━━━━━ DATA LISTING ━━━━━

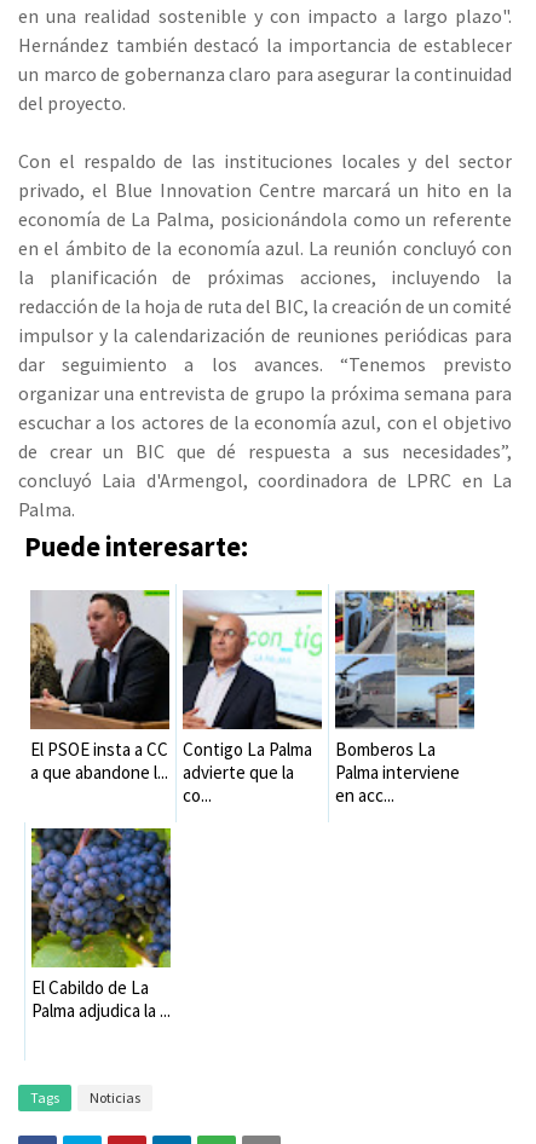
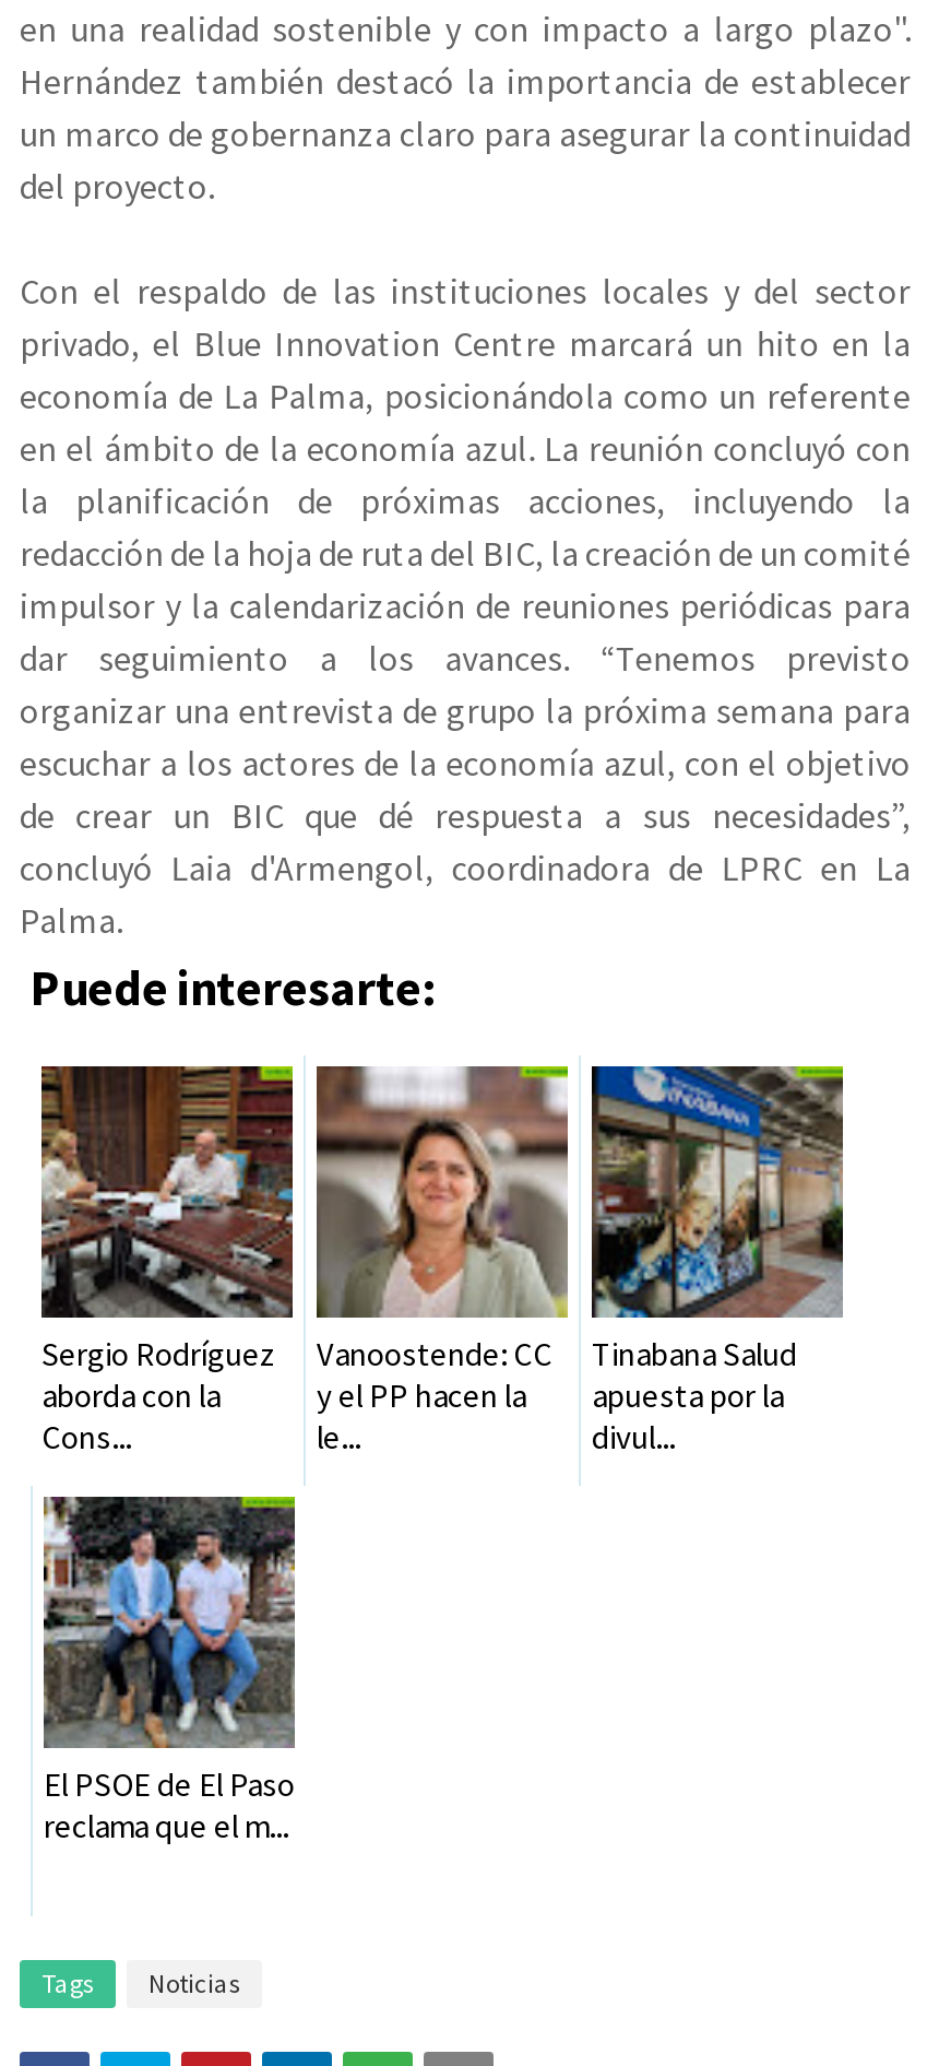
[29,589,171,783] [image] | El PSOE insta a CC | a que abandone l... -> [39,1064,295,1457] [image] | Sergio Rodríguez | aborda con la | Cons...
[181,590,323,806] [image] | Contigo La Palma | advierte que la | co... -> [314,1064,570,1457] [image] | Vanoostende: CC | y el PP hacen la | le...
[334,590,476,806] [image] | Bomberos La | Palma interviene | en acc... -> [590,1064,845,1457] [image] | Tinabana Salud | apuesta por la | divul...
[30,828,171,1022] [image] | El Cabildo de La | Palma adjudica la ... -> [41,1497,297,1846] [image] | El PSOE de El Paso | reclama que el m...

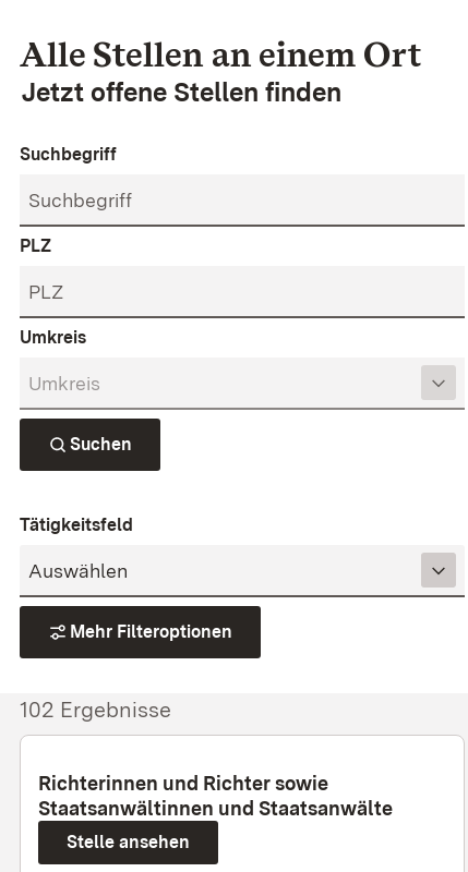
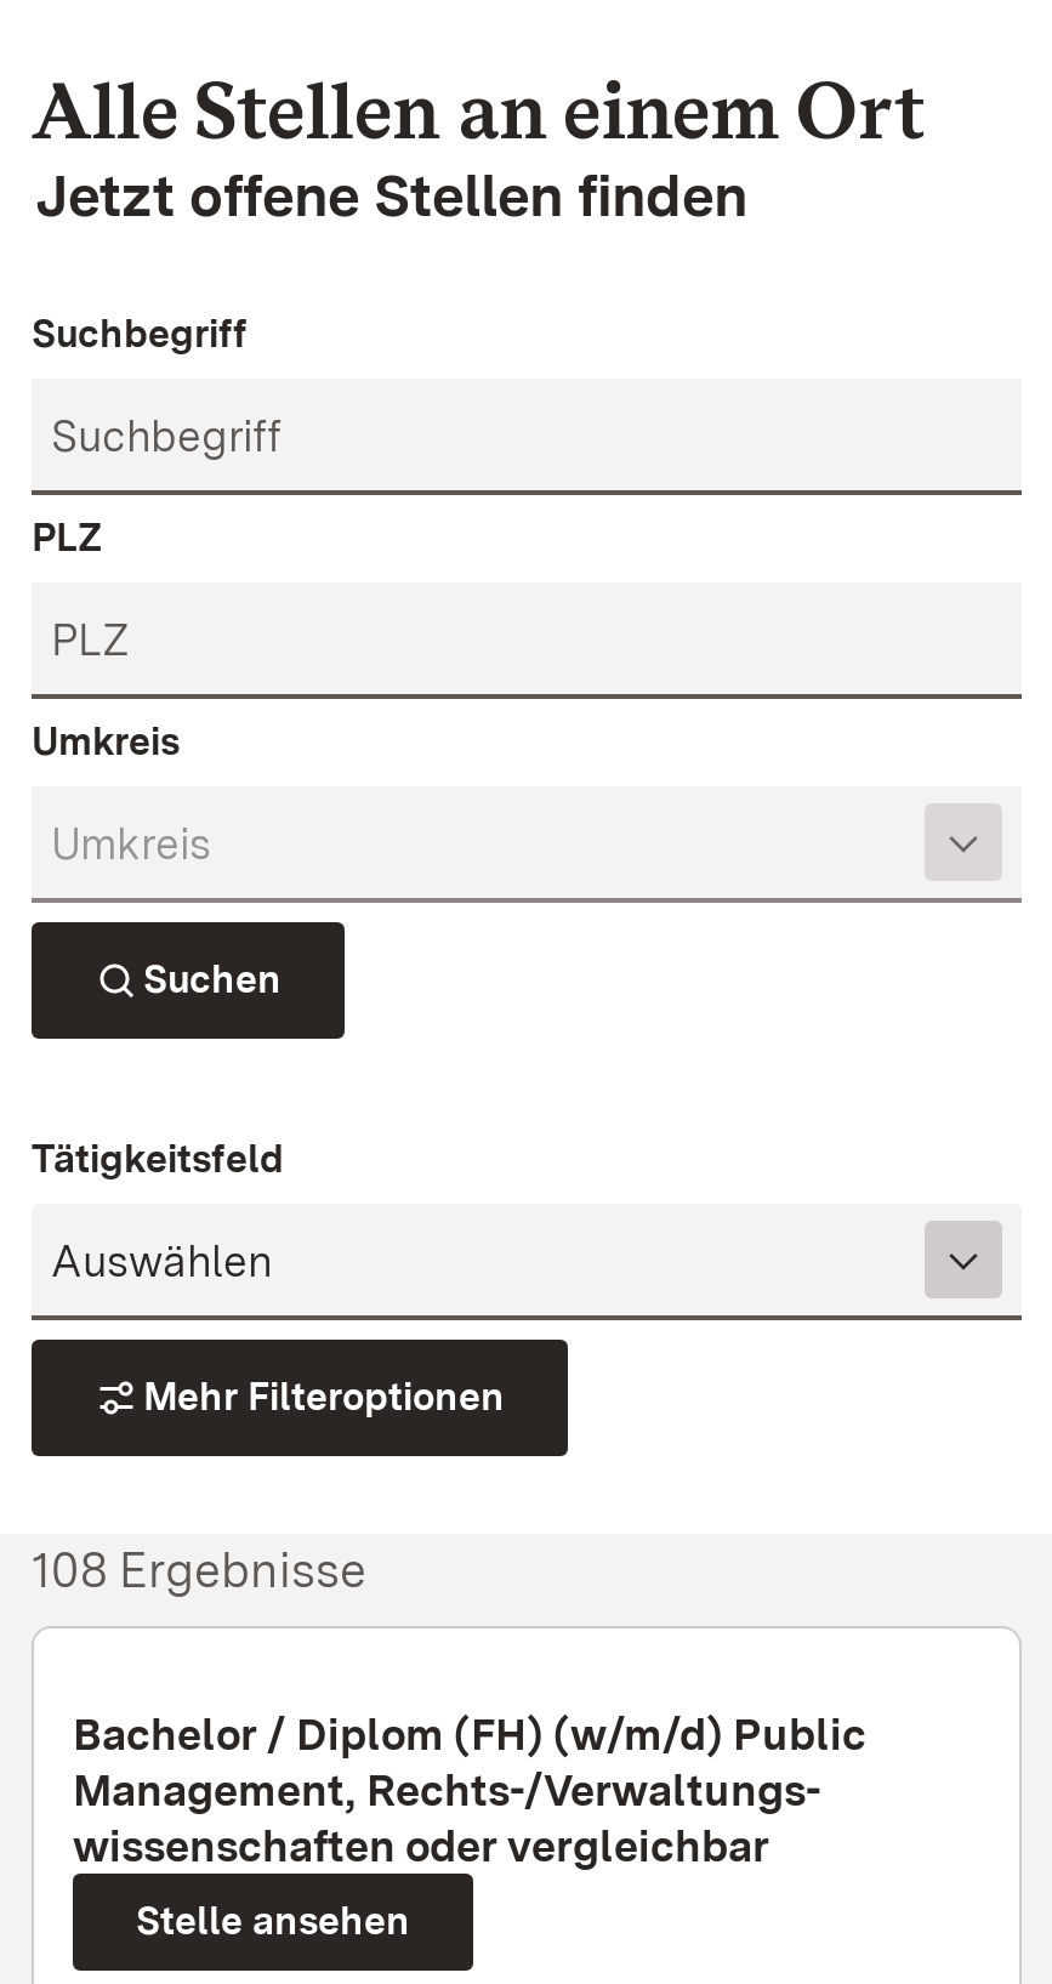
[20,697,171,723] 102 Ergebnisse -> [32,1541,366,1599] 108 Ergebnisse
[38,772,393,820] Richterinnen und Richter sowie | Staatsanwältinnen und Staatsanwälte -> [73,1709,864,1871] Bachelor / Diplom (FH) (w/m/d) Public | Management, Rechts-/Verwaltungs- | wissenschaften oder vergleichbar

━━━━━
━━━━━ DATA LISTING ━━━━━

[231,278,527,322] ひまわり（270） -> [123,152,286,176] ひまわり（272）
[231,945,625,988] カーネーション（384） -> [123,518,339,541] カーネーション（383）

━━━━━

YOUR GOAL -
With the data above as the source, tally the lines that include the string "image", and give that figure alone.

EXPECTED ANSWER -
4